> [Work instructions]:
Return the material below exactly, but only from the line with "2021 | start_lon: -74.00 -> -73.99" through the line with "168 | end_lon: -73.998 -> -73.993", and without its pictures.

> [Data for this exercise]:
*-*-*

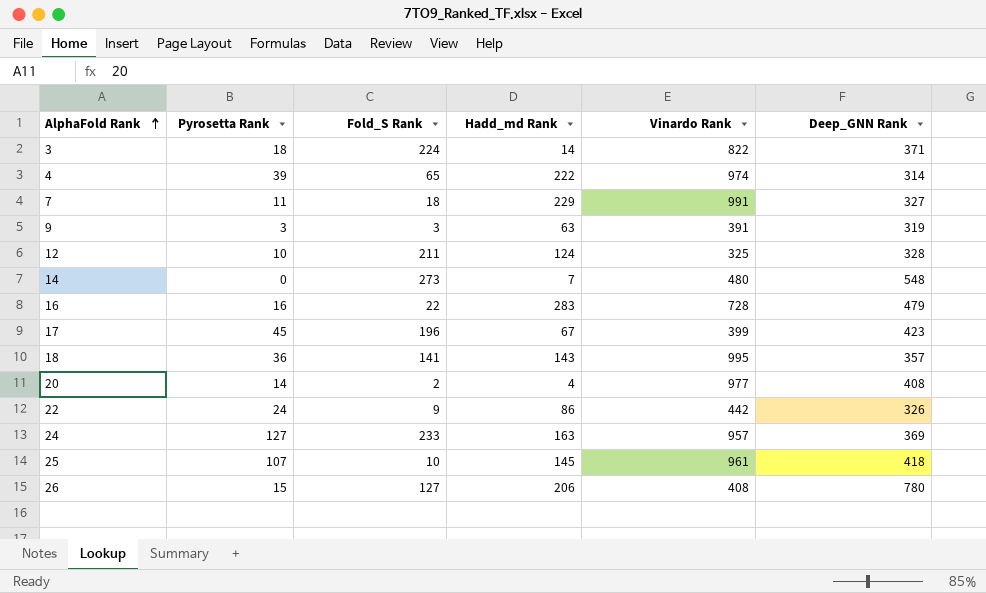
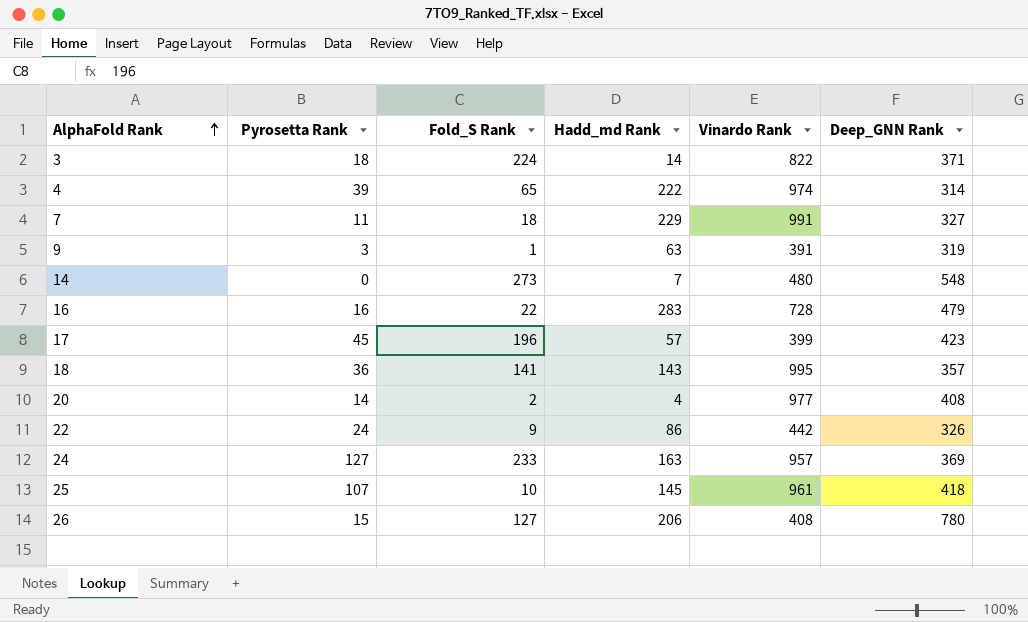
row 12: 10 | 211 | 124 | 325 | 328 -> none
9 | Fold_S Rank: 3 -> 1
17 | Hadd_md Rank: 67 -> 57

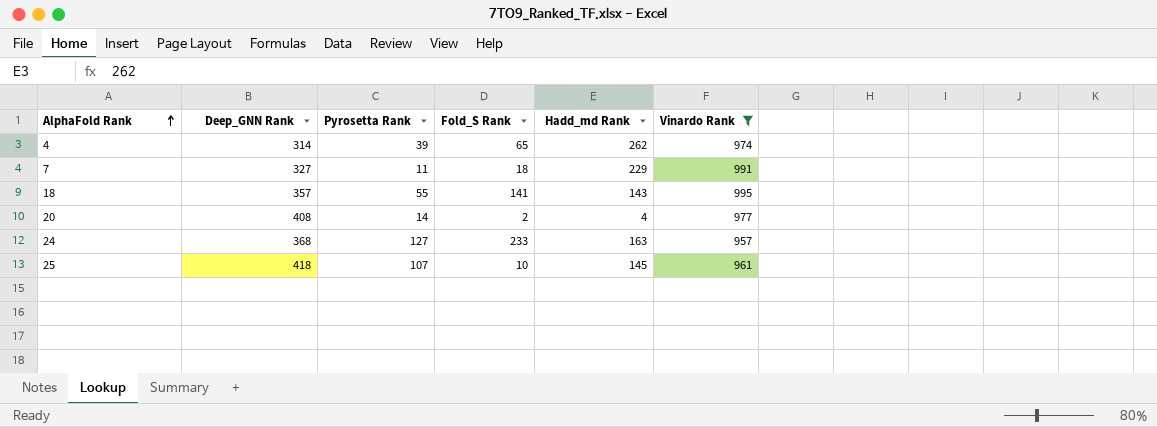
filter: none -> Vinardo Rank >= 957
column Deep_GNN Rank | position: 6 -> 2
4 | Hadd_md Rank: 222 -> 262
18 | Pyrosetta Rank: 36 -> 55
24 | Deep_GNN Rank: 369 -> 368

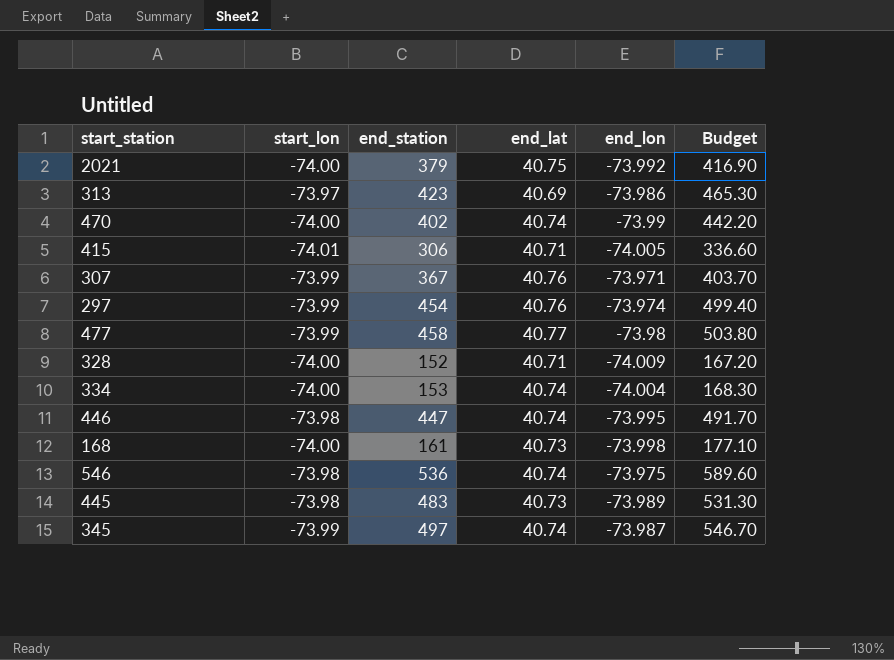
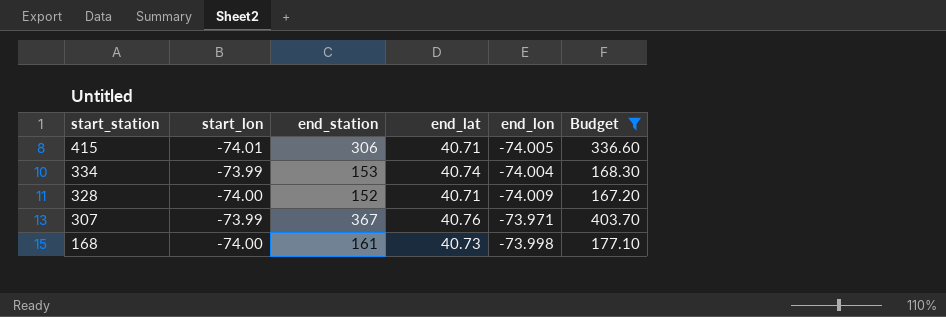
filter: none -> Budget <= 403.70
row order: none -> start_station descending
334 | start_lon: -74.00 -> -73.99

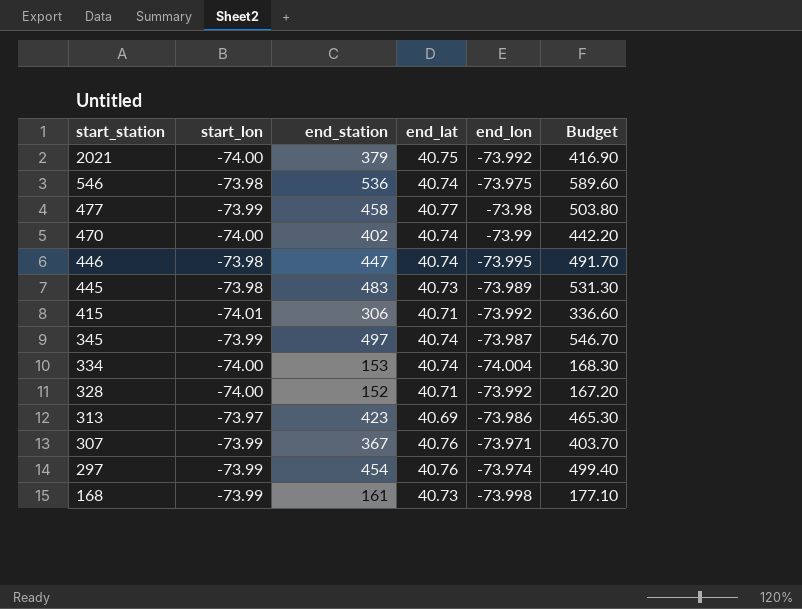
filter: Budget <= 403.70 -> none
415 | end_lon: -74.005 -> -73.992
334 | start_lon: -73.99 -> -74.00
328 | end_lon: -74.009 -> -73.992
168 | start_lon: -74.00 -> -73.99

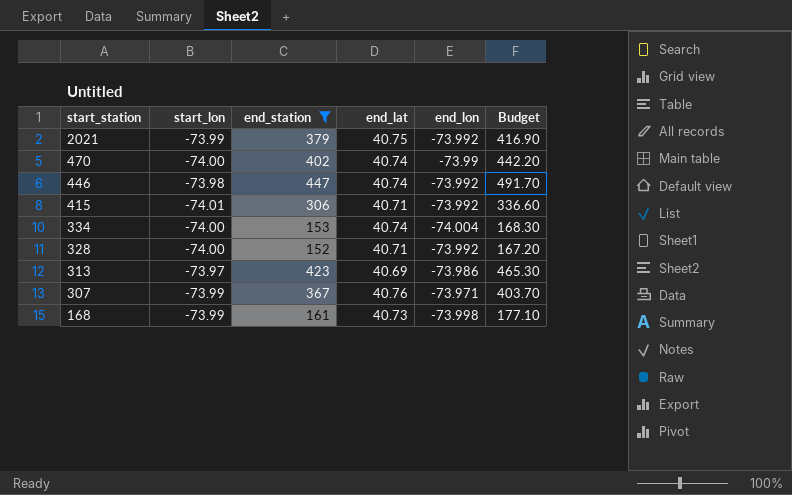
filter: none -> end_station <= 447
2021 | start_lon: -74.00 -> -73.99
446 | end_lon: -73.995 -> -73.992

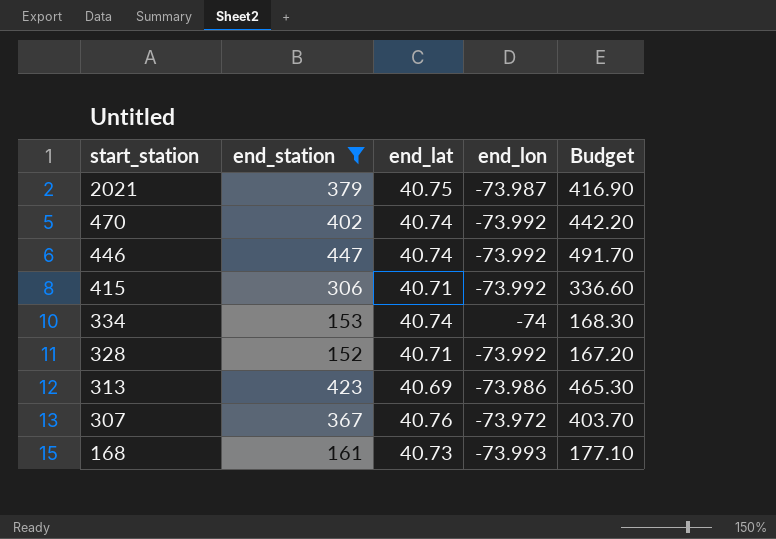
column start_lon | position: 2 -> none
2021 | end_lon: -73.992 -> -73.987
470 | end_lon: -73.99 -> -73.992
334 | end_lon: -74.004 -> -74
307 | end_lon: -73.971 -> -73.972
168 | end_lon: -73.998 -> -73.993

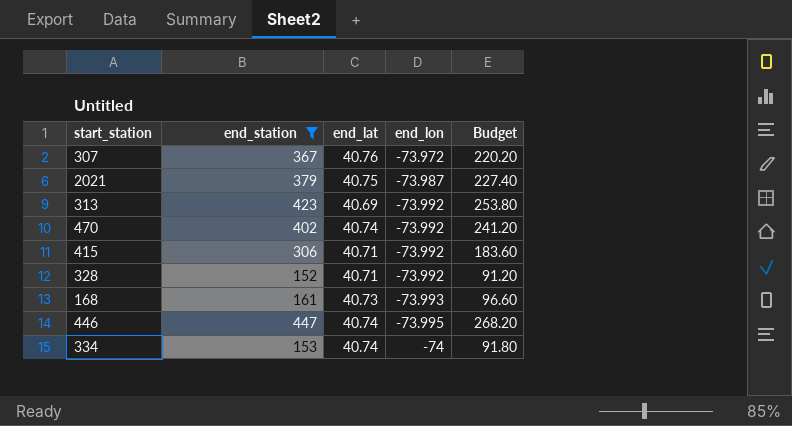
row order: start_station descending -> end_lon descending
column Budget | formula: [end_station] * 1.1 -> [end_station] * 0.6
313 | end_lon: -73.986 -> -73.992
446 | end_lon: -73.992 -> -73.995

*-*-*

> [Result below]:
2021 | start_lon: -74.00 -> -73.99
446 | end_lon: -73.995 -> -73.992

column start_lon | position: 2 -> none
2021 | end_lon: -73.992 -> -73.987
470 | end_lon: -73.99 -> -73.992
334 | end_lon: -74.004 -> -74
307 | end_lon: -73.971 -> -73.972
168 | end_lon: -73.998 -> -73.993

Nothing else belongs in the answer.